* **Instructions for the task**: Please reproduce exactly, and only, the line containing "border-bottom: 7px solid" and every line after it to the end of the records below, leaving out all pictures.

[Web page revision data]
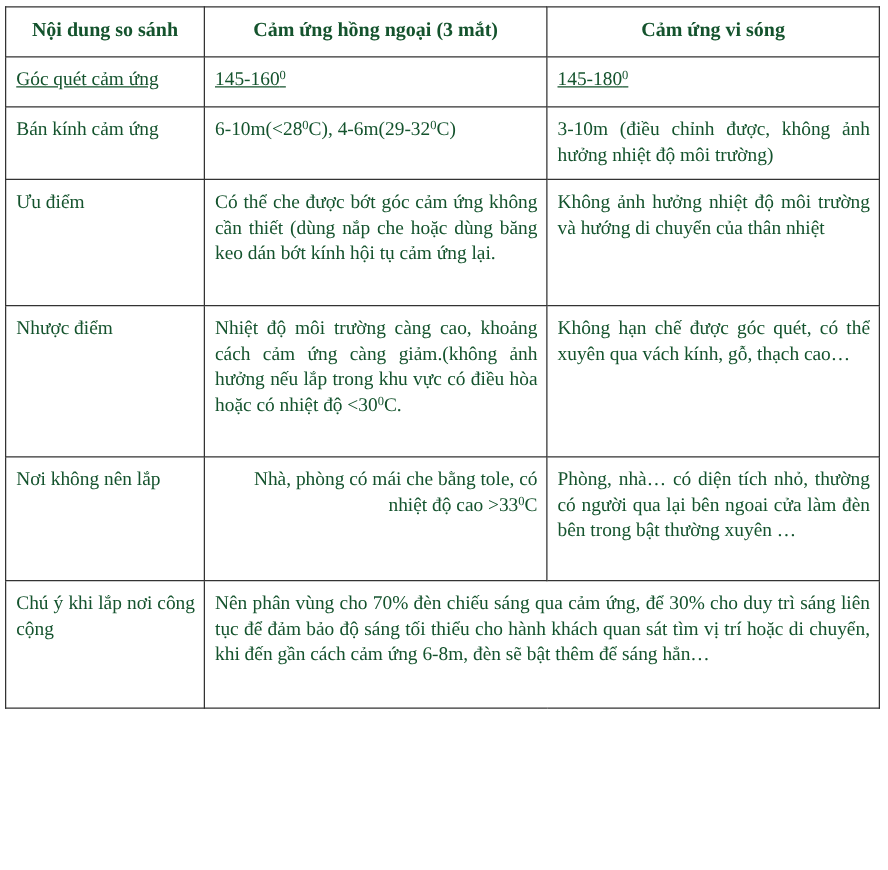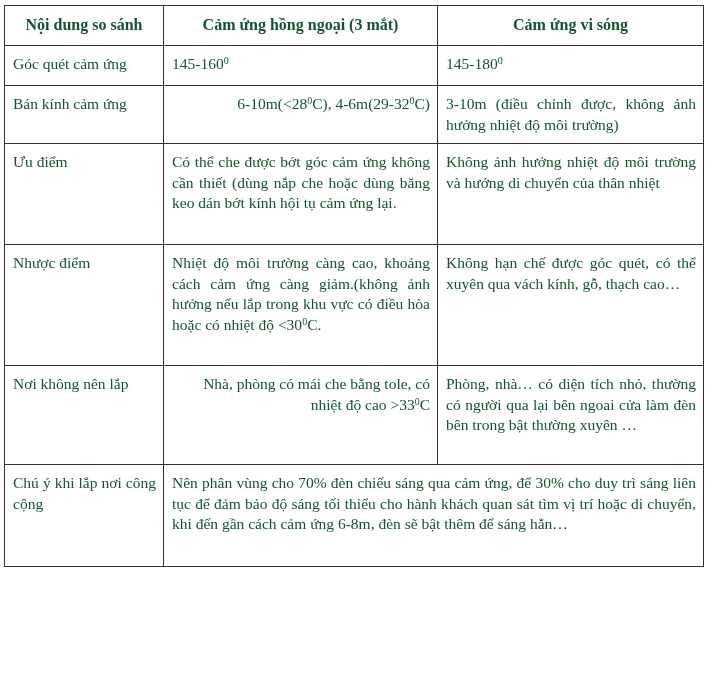"Góc quét cảm ứng" tr.r2 { text-decoration: none -> underline }
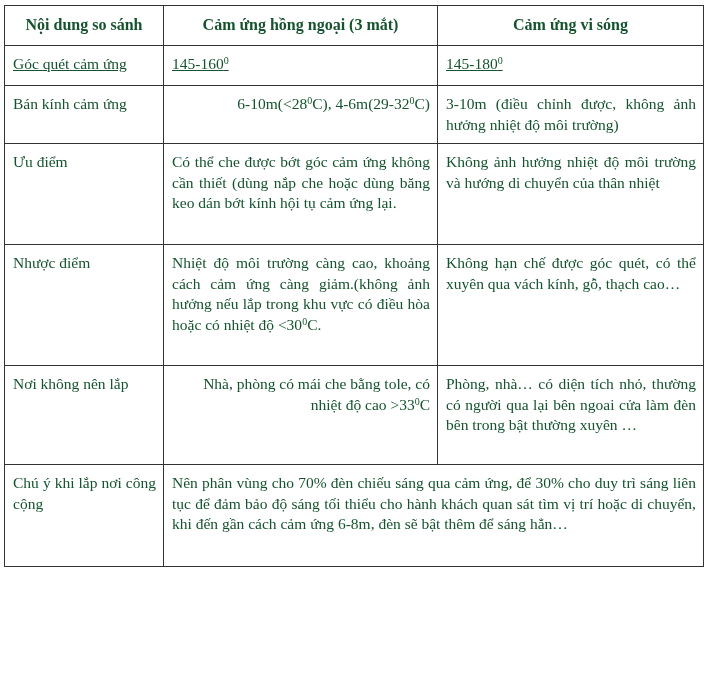"6-10m(<280C), 4-6m(29-320C)" td { text-align: right -> left }
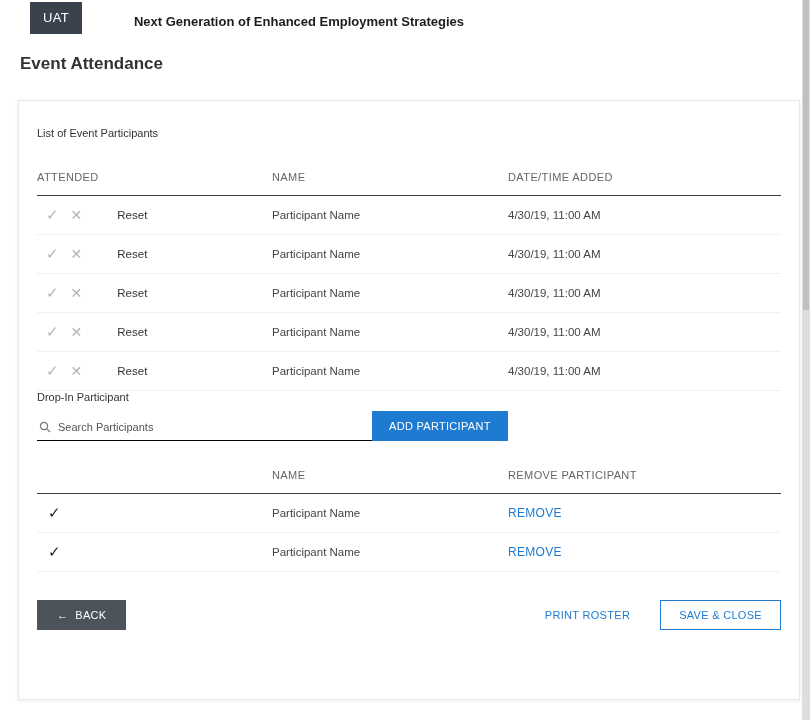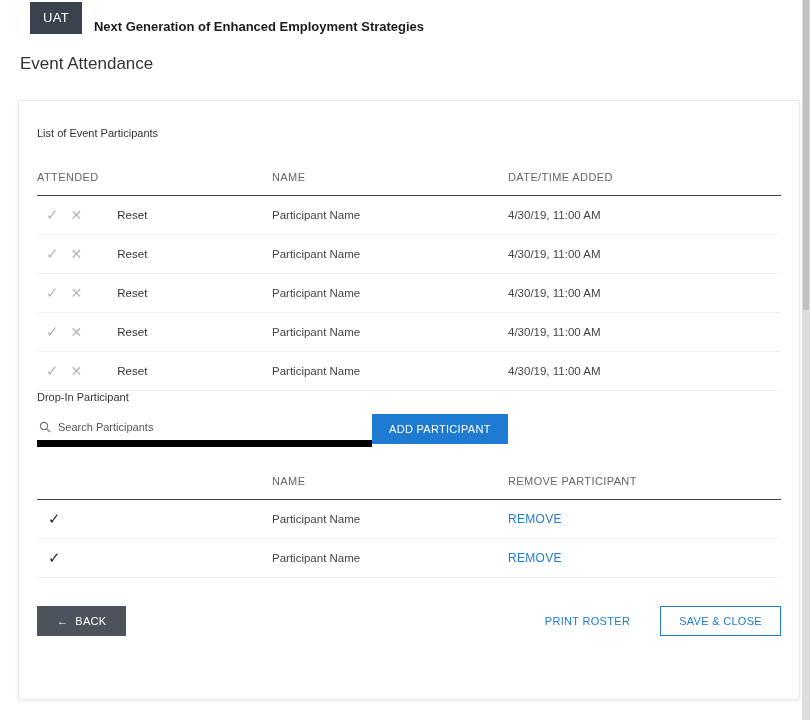"UAT" .top-header { align-items: flex-end -> center; gap: none -> 40px }
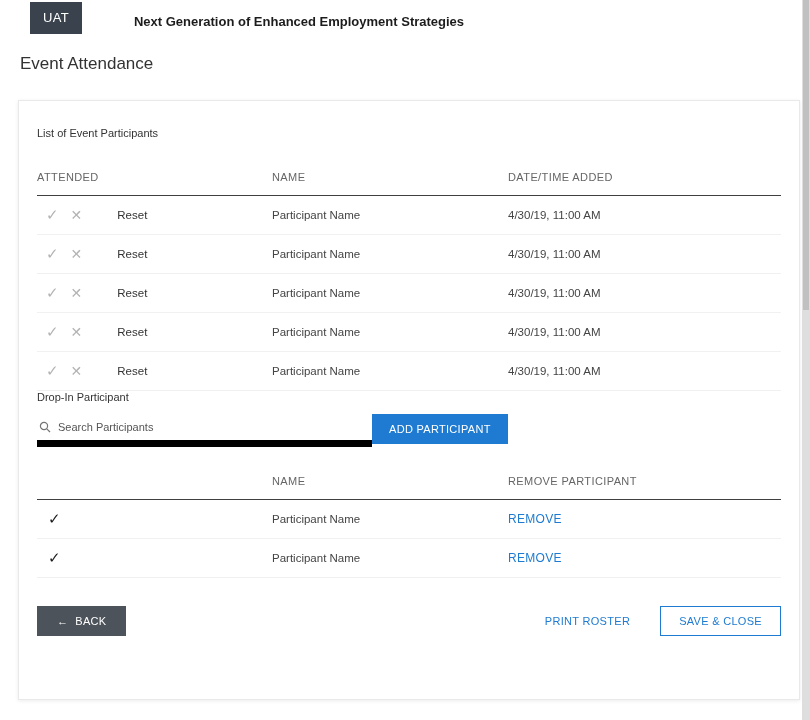"Event Attendance" .page-title { font-weight: 400 -> 700 }
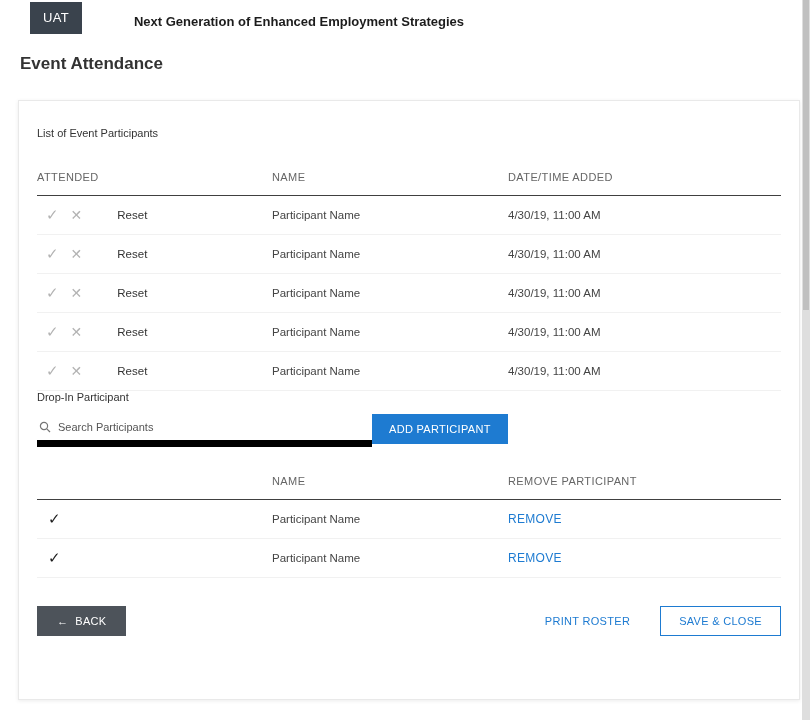"Search Participants" .search-box { border-bottom: 7px solid #000000 -> 1px solid #000000 }
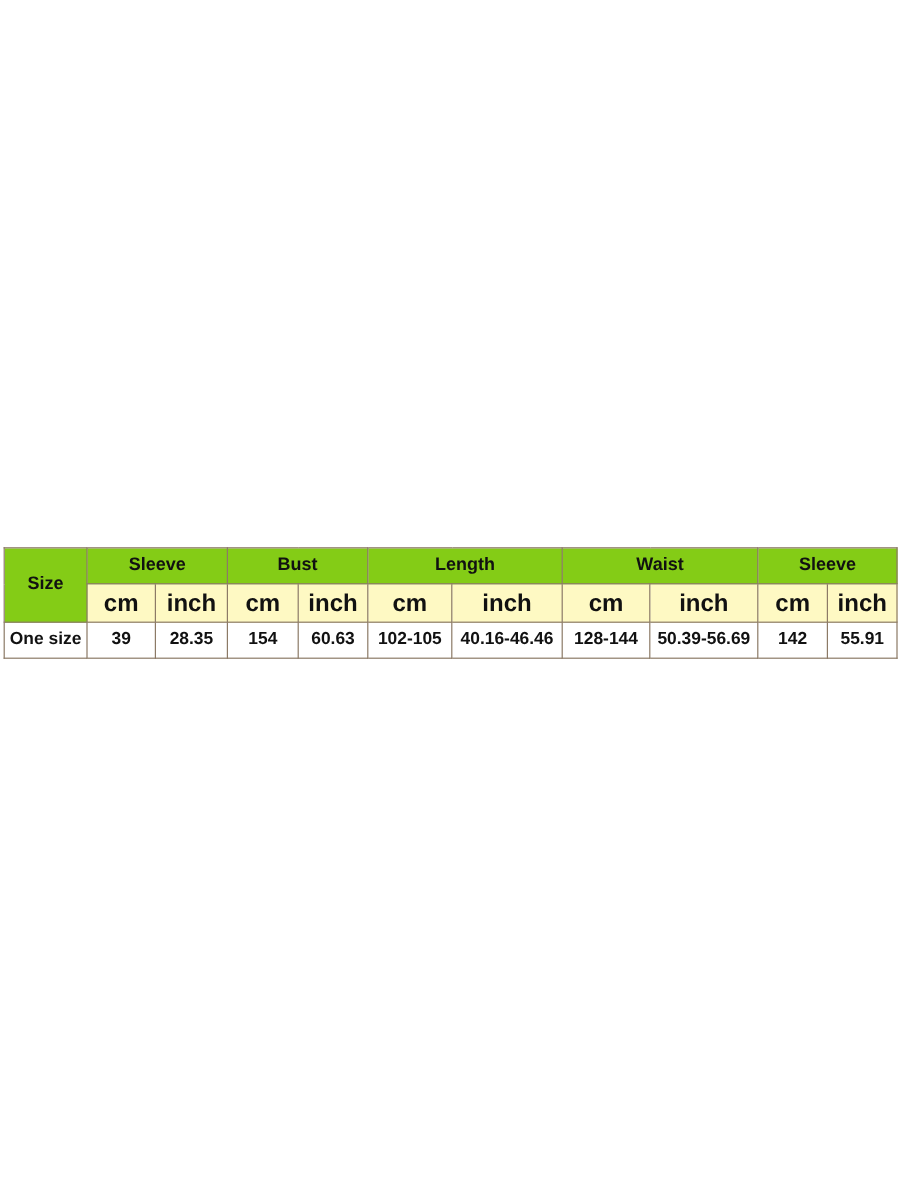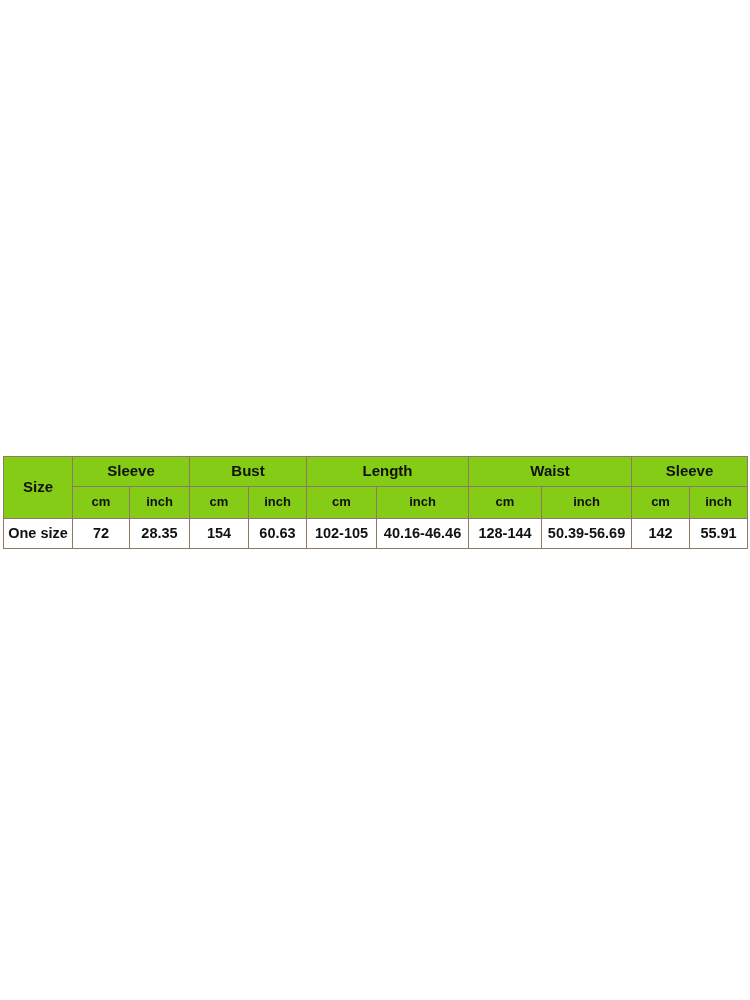"cm" tr.unit-row td { background: #84cc16 -> #fef9c3; font-size: 13px -> 20px }
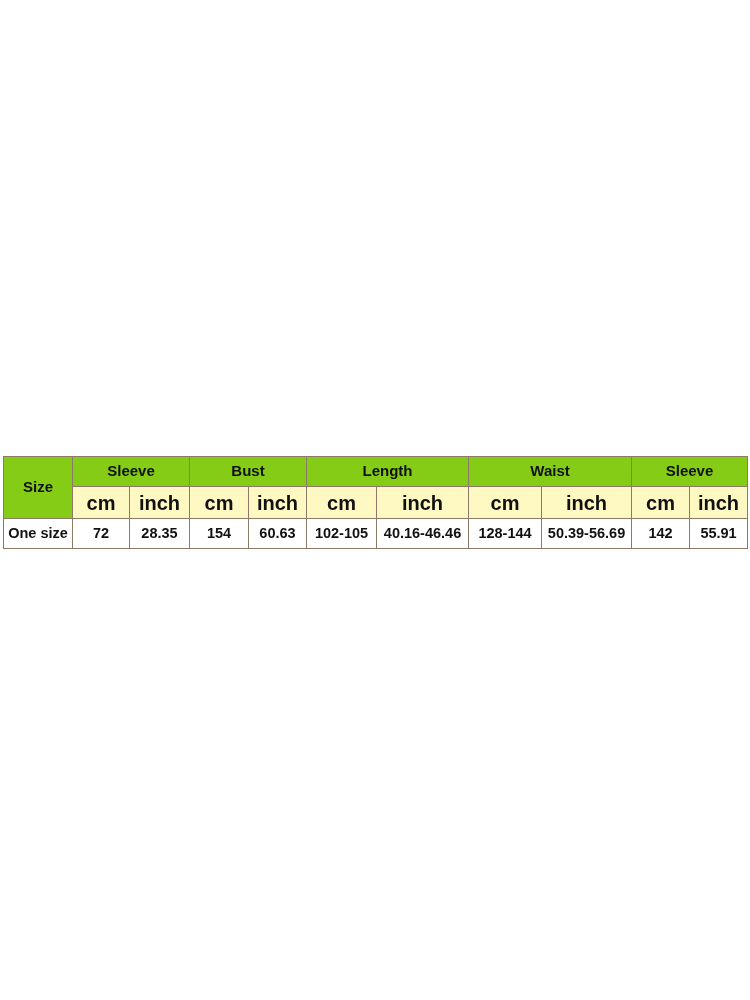"72" td { text: 72 -> 39 }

* **Solution**:
"Search Participants" .search-box { border-bottom: 7px solid #000000 -> 1px solid #000000 }
"cm" tr.unit-row td { background: #84cc16 -> #fef9c3; font-size: 13px -> 20px }
"72" td { text: 72 -> 39 }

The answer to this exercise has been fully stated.